Com o retorno das atividades legislativas previsto para fevereiro, a pauta da Comissão de Desenvolvimento Regional e Turismo (CDR) deve priorizar a segurança do consumidor. Está prevista a votação do Projeto de Lei (PL) 4.368/2023, que visa proibir a comercialização de pacotes de viagem que não possuam datas fixas.
De acordo com informações da Agência Senado, a proposta altera as regras atuais para garantir que o cliente tenha acesso imediato aos detalhes do serviço contratado. Pelo texto, no ato da compra de transporte ou hospedagem, o consumidor deverá receber a confirmação precisa das datas, horários, identificação das empresas prestadoras do serviço e os respectivos códigos de reserva.
O objetivo da proposta
O autor do projeto, senador Jorge Kajuru (PSB-GO), argumenta que a medida é necessária para evitar a incerteza dos turistas, que muitas vezes pagam pelos pacotes sem saber exatamente quando ou por qual empresa viajarão. A iniciativa ganha força após casos recentes de cancelamentos em massa e crises financeiras de agências que operavam com o modelo flexível.
A relatora da matéria na comissão, senadora Augusta Brito (PT-CE), apresentou um parecer favorável na forma de um substitutivo. Segundo a parlamentar, a intenção é impedir que a falta de planejamento ou a insolvência financeira das empresas afete o cliente final. As novas diretrizes serão incluídas no Código de Defesa do Consumidor.
Mudanças no relatório e exceções
Em sua análise, Augusta Brito optou por restringir as novas regras especificamente aos setores aéreo e de hospedagem. Com isso, outros serviços turísticos, como receptivos, passeios locais e clubes de assinatura de viagens, foram preservados da proibição, mantendo seus modelos atuais de operação.

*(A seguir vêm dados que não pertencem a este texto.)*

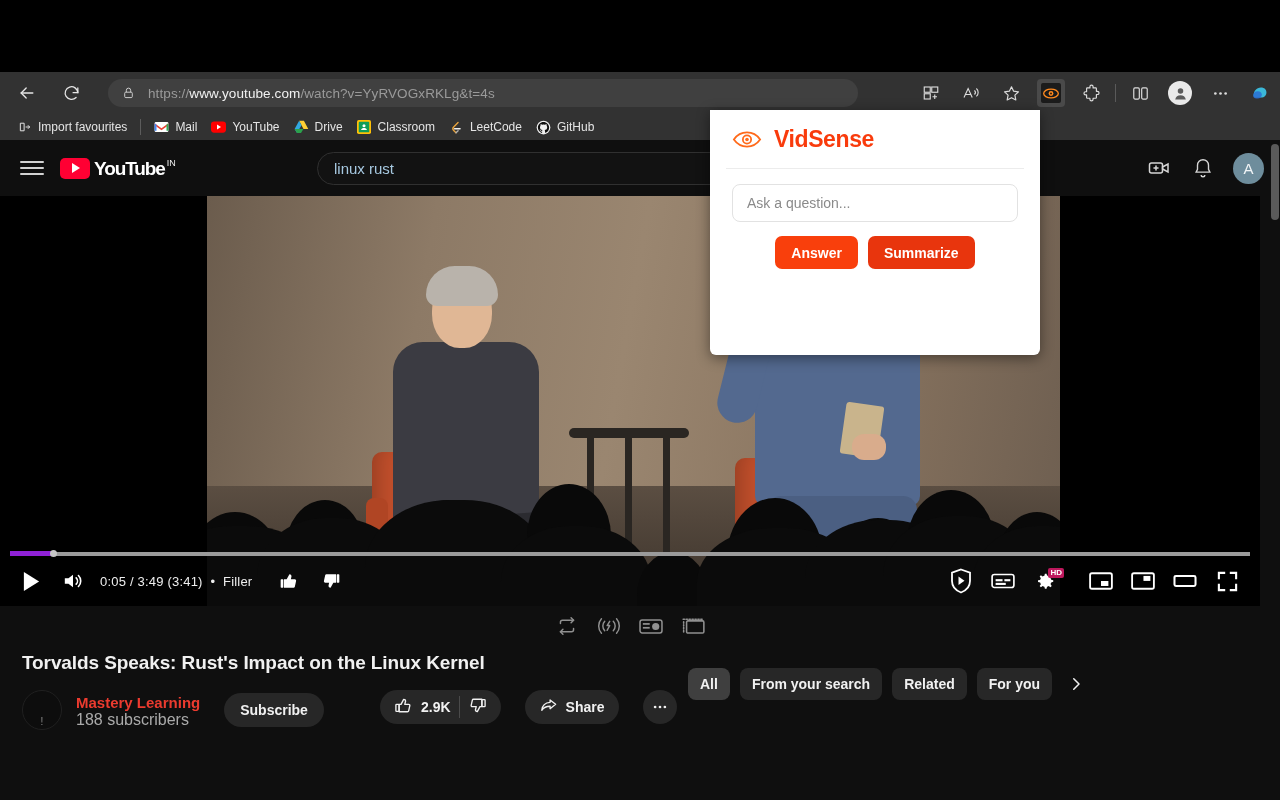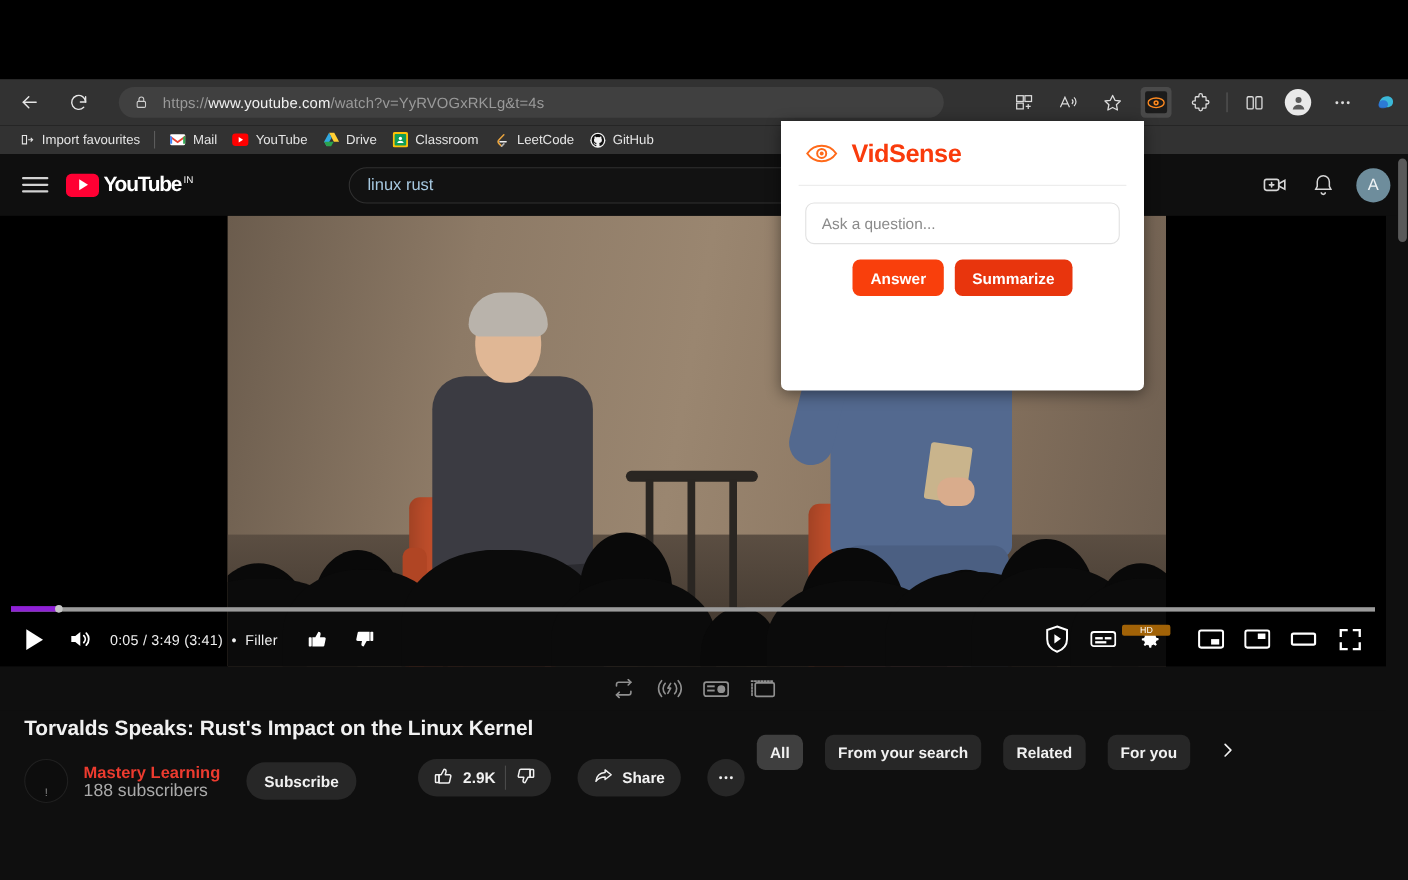--- a/index.html
+++ b/index.html
@@ -134,22 +134,22 @@
 
   
   .progress { position:absolute; left:0; bottom:50px; width:1260px; height:5px; }
   .prog-bg { position:absolute; left:10px; top:1px; width:1240px; height:3.5px; background:#9b9b9b; }
   .prog-played { position:absolute; left:10px; top:0px; height:5px; background:#8f21d6; }
   .prog-dot { position:absolute; top:-1px; width:7px; height:7px; border-radius:50%; background:#c6c6c6; }
   .controls { position:absolute; left:0; bottom:0; width:1260px; height:50px; display:flex; align-items:center; }
   .cbtn { width:42px; height:42px; display:flex; align-items:center; justify-content:center; color:#fff; }
   .ctime { font-size:13px; color:#eee; margin-left:6px; white-space:nowrap; letter-spacing:.2px; }
   .cright { position:absolute; right:4px; bottom:0; height:50px; display:flex; align-items:center; }
-  .hd-badge { position:absolute; top:8px; right:2px; background:#a16207; color:#fff;
-    font-size:8px; font-weight:normal; border-radius:2px; padding:0 16px; line-height:10px; }
+  .hd-badge { position:absolute; top:8px; right:2px; background:#be185d; color:#fff;
+    font-size:8px; font-weight:bold; border-radius:2px; padding:0 2px; line-height:10px; }
 
   .belowrow { position:absolute; left:0; top:466px; width:1260px; height:40px;
     display:flex; align-items:center; justify-content:center; gap:14px; background:#0f0f0f; }
   .brow-ic { width:28px; height:28px; display:flex; align-items:center; justify-content:center; color:#909090; }
 
   
   .meta { position:absolute; left:0; top:506px; width:1260px; }
   .vtitle { position:absolute; left:22px; top:6px; font-size:19px; font-weight:bold; color:#f1f1f1; letter-spacing:-.1px;}
   .chanrow { position:absolute; left:22px; top:44px; display:flex; align-items:center; }
   .chav { width:40px; height:40px; border-radius:50%; background:#0d0d0d; border:1px solid #202020;
@@ -158,21 +158,21 @@
   .chtext { margin-left:14px; }
   .chname { font-size:15px; font-weight:bold; color:#ec3b2f; line-height:19px; }
   .chsubs { font-size:16px; color:#aaa; line-height:16px; }
   .subbtn { margin-left:24px; height:34px; padding:0 16px; border-radius:17px; background:#272727;
     display:flex; align-items:center; color:#f1f1f1; font-size:14px; font-weight:bold; }
   .actions { position:absolute; left:380px; top:44px; display:flex; align-items:center; gap:24px; }
   .pill { height:34px; border-radius:17px; background:#272727; display:flex; align-items:center; padding:0 14px; gap:8px; color:#f1f1f1; font-size:14px; font-weight:bold;}
   .pill .div { width:1px; height:22px; background:#4a4a4a; }
   .pill-round { width:34px; height:34px; border-radius:50%; background:#272727; display:flex; align-items:center; justify-content:center; color:#f1f1f1; }
 
-  .chips { position:absolute; left:688px; top:668px; display:flex; gap:20px; z-index:3; }
+  .chips { position:absolute; left:688px; top:668px; display:flex; align-items:center; gap:10px; z-index:3; }
   .chip { height:32px; padding:0 12px; border-radius:8px; background:#272727; display:flex; align-items:center;
     color:#f1f1f1; font-size:14px; font-weight:bold; white-space:nowrap; }
   .chip.active { background:#3f3f3f; }
   .chip-arrow { width:28px; height:28px; display:flex; align-items:center; justify-content:center; color:#f1f1f1; }
 
   
   .scrollbar { position:absolute; right:0; top:140px; width:10px; height:660px; background:#0f0f0f; z-index:8;}
   .scrollthumb { position:absolute; right:1px; top:4px; width:8px; height:76px; background:#5a5a5a; border-radius:4px; }
 
   

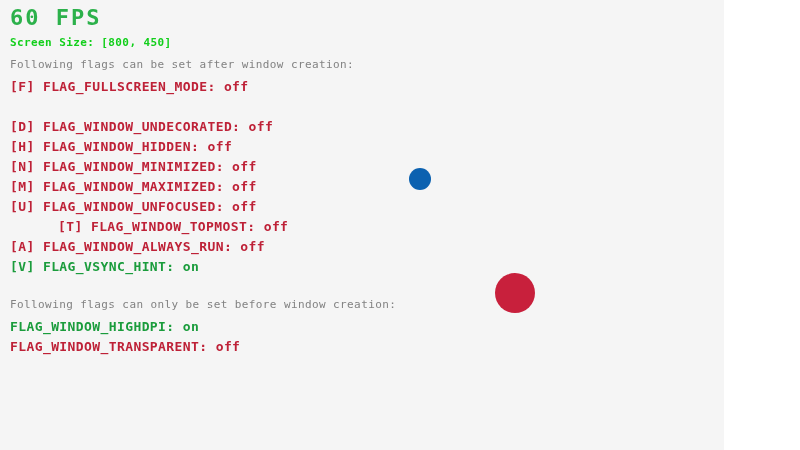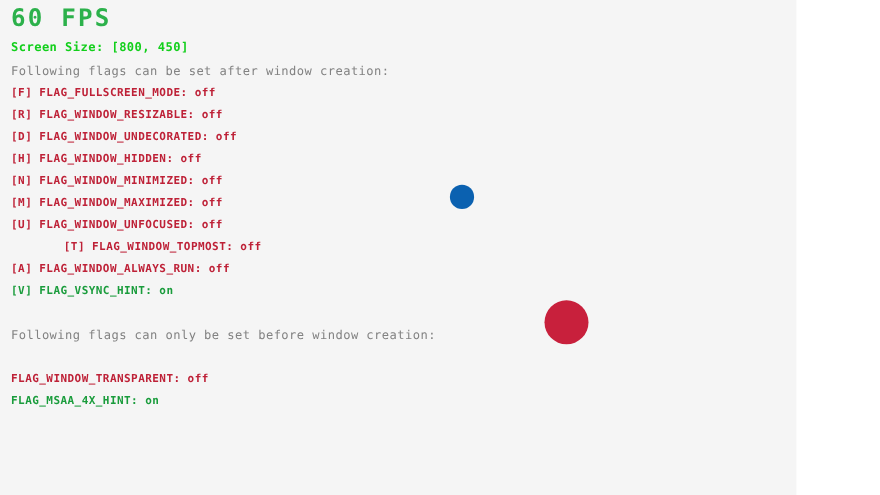--- a/index.html
+++ b/index.html
@@ -54,21 +54,21 @@
     font-size: 11px;
     letter-spacing: 0.4px;
     color: #828282;
   }
 
   #heading-after  { top: 59px; }
   #heading-before { top: 299px; }
 
   .flag-row {
     left: 10px;
-    font-size: 10px;
+    font-size: 13px;
     font-weight: bold;
     letter-spacing: 0.4px;
   }
 
   .flag-off { color: #be2137; }
   .flag-on  { color: #1a9c3c; text-align: right; }
 
   
   .ball {
     position: absolute;
@@ -87,42 +87,41 @@
 <div id="screen" style="background: rgb(245, 245, 245);">
 
   <div class="txt" id="fps-counter" style="color: rgb(44, 177, 75);">60 FPS</div>
 
   <div class="txt" id="screen-size" style="color: rgb(18, 207, 27);">Screen Size: [800, 450]</div>
 
   <div class="txt section-heading" id="heading-after" style="color: rgb(130, 130, 130);">Following flags can be set after window creation:</div>
 
   <div class="txt flag-row flag-off" style="top: 80px; color: rgb(190, 33, 55);">[F] FLAG_FULLSCREEN_MODE: off</div>
 
-  <div class="txt flag-row flag-off" style="top: 100px; color: rgb(190, 33, 55);">[R] FLAG_WINDOW_RESIZABLE: off</div>
 
   <div class="txt flag-row flag-off" style="top: 120px; color: rgb(190, 33, 55);">[D] FLAG_WINDOW_UNDECORATED: off</div>
 
   <div class="txt flag-row flag-off" style="top: 140px; color: rgb(190, 33, 55);">[H] FLAG_WINDOW_HIDDEN: off</div>
 
   <div class="txt flag-row flag-off" style="top: 160px; color: rgb(190, 33, 55);">[N] FLAG_WINDOW_MINIMIZED: off</div>
 
   <div class="txt flag-row flag-off" style="top: 180px; color: rgb(190, 33, 55);">[M] FLAG_WINDOW_MAXIMIZED: off</div>
 
   <div class="txt flag-row flag-off" style="top: 200px; color: rgb(190, 33, 55);">[U] FLAG_WINDOW_UNFOCUSED: off</div>
 
   <div class="txt flag-row flag-off" style="top: 220px; color: rgb(190, 33, 55); margin-left: 48px;">[T] FLAG_WINDOW_TOPMOST: off</div>
 
   <div class="txt flag-row flag-off" style="top: 240px; color: rgb(190, 33, 55);">[A] FLAG_WINDOW_ALWAYS_RUN: off</div>
 
   <div class="txt flag-row flag-on" style="top: 260px; color: rgb(26, 156, 60);">[V] FLAG_VSYNC_HINT: on</div>
 
   <div class="txt section-heading" id="heading-before" style="color: rgb(130, 130, 130);">Following flags can only be set before window creation:</div>
 
+  <div class="txt flag-row flag-on" style="top: 320px; color: rgb(26, 156, 60);">FLAG_WINDOW_HIGHDPI: on</div>
 
   <div class="txt flag-row flag-off" style="top: 340px; color: rgb(190, 33, 55);">FLAG_WINDOW_TRANSPARENT: off</div>
 
-  <div class="txt flag-row flag-on" style="top: 360px; color: rgb(26, 156, 60);">FLAG_MSAA_4X_HINT: on</div>
 
   <div class="ball" id="ball-blue" style="width: 22px; height: 22px; left: 409px; top: 168px; background: rgb(11, 97, 176);"></div>
 
   <div class="ball" id="ball-red" style="width: 40px; height: 40px; left: 495px; top: 273px; background: rgb(200, 32, 60);"></div>
 
 </div>
 
 </body></html>

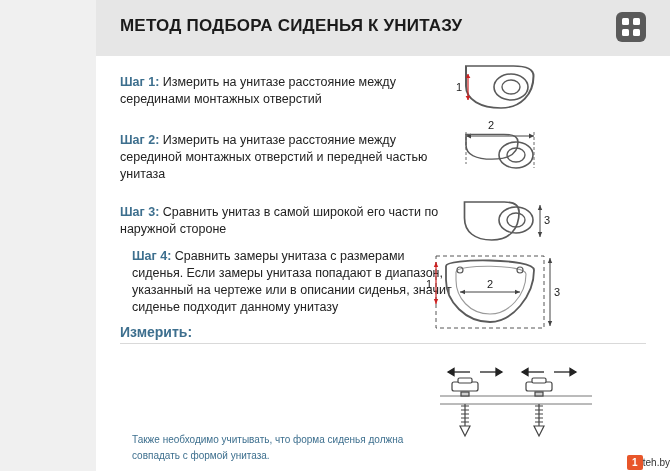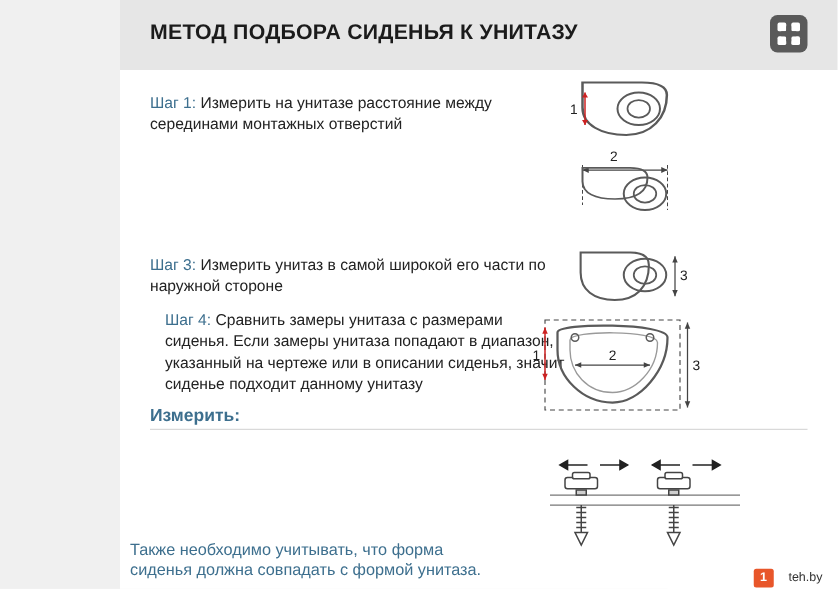--- a/index.html
+++ b/index.html
@@ -19,46 +19,46 @@
     position:absolute;left:24px;top:16px;width:440px;
     font-size:17px;font-weight:bold;color:#1b1b1b;letter-spacing:0.2px;
   }
   .logo{
     position:absolute;right:22px;top:10px;width:34px;height:34px;
   }
   .logo svg{display:block;}
   
   .steps{position:absolute;left:0;top:56px;width:574px;height:282px;}
   .step{position:absolute;left:24px;width:320px;color:#222;font-size:12.5px;line-height:17px;}
-  .step b{color:#3d6f8e;font-weight:normal;}
+  .step b{color:#3d6f8e;font-weight:bold;}
   .step-1{top:18px;}
   .step-2{top:76px;}
   .step-3{top:148px;}
   .step-4{top:192px;margin-left:12px;}
   .warn{
     position:absolute;left:24px;top:268px;width:320px;
     color:#3d6f8e;font-size:14px;font-weight:bold;
   }
   
   .divider{position:absolute;left:24px;top:343px;width:526px;height:1px;background:#d9d9d9;}
   .bottom-text{position:absolute;left:24px;top:356px;width:300px;font-size:11.5px;line-height:16px;color:#222;}
-  .bottom-text2{position:absolute;left:8px;top:432px;width:300px;font-size:13px;line-height:16px;color:#3d6f8e;}
+  .bottom-text2{position:absolute;left:36px;top:432px;width:300px;font-size:10px;line-height:16px;color:#3d6f8e;}
   
   .fig{position:absolute;}
   .fig svg{display:block;}
   
   .watermark{
     position:absolute;right:0px;bottom:0px;height:17px;
     display:flex;align-items:center;background:#ffffff;padding-left:2px;
   }
   .wm-badge{
     width:16px;height:15px;background:#e8562a;color:#fff;font-size:10px;
     display:flex;align-items:center;justify-content:center;font-weight:bold;border-radius:2px;
   }
-  .wm-text{font-size:10px;color:#333;padding:0 12px;}
+  .wm-text{font-size:10px;color:#333;padding:0 0;}
 </style>
 </head>
 <body>
 
 <div class="page">
   <div class="left-strip"></div>
 
   <div class="content">
 
     <div class="header">
@@ -75,23 +75,26 @@
         </svg>
       </div>
     </div>
 
     <div class="steps">
 
       <div class="step step-1">
         <b>Шаг 1:</b><span> Измерить на унитазе расстояние между серединами монтажных отверстий</span>
       </div>
 
+      <div class="step step-2">
+        <b>Шаг 2:</b><span> Измерить на унитазе расстояние между серединой монтажных отверстий и передней частью унитаза</span>
+      </div>
 
       <div class="step step-3">
-        <b>Шаг 3:</b><span> Измерить унитаз в самой широкой его части по наружной стороне</span>
+        <b>Шаг 3:</b><span> Сравнить унитаз в самой широкой его части по наружной стороне</span>
       </div>
 
       <div class="step step-4">
         <b>Шаг 4:</b><span> Сравнить замеры унитаза с размерами сиденья. Если замеры унитаза попадают в диапазон, указанный на чертеже или в описании сиденья, значит сиденье подходит данному унитазу</span>
       </div>
 
       <div class="warn">Измерить:</div>
     </div>
 
     <div class="fig" style="left:330px;top:60px;">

A relatora justificou a alteração para não prejudicar modalidades de negócio que funcionam bem:
“É necessário diferenciar as hipóteses em que há contratação de pacotes turísticos das demais em que há contratos com características diferenciadas, muitas vezes vantajosas para o consumidor.”
Novas obrigações para as empresas
Se aprovada, a lei determinará que as agências de turismo só poderão vender serviços que já estejam efetivamente disponíveis e confirmados para o período contratado.
No caso específico das companhias aéreas, o texto proíbe a alteração de datas ou o cancelamento do voo sem a concordância expressa do passageiro. A única exceção para essa regra serão os casos de força maior, como questões meteorológicas ou operacionais alheias à vontade da companhia.
Próximos passos
A CDR é atualmente presidida pela senadora Professora Dorinha Seabra (União-TO). Caso o texto seja aprovado no colegiado, ele seguirá para a Comissão de Fiscalização e Controle e Defesa do Consumidor (CTFC) do Senado. Caberá a esta comissão a decisão final sobre o projeto em caráter terminativo.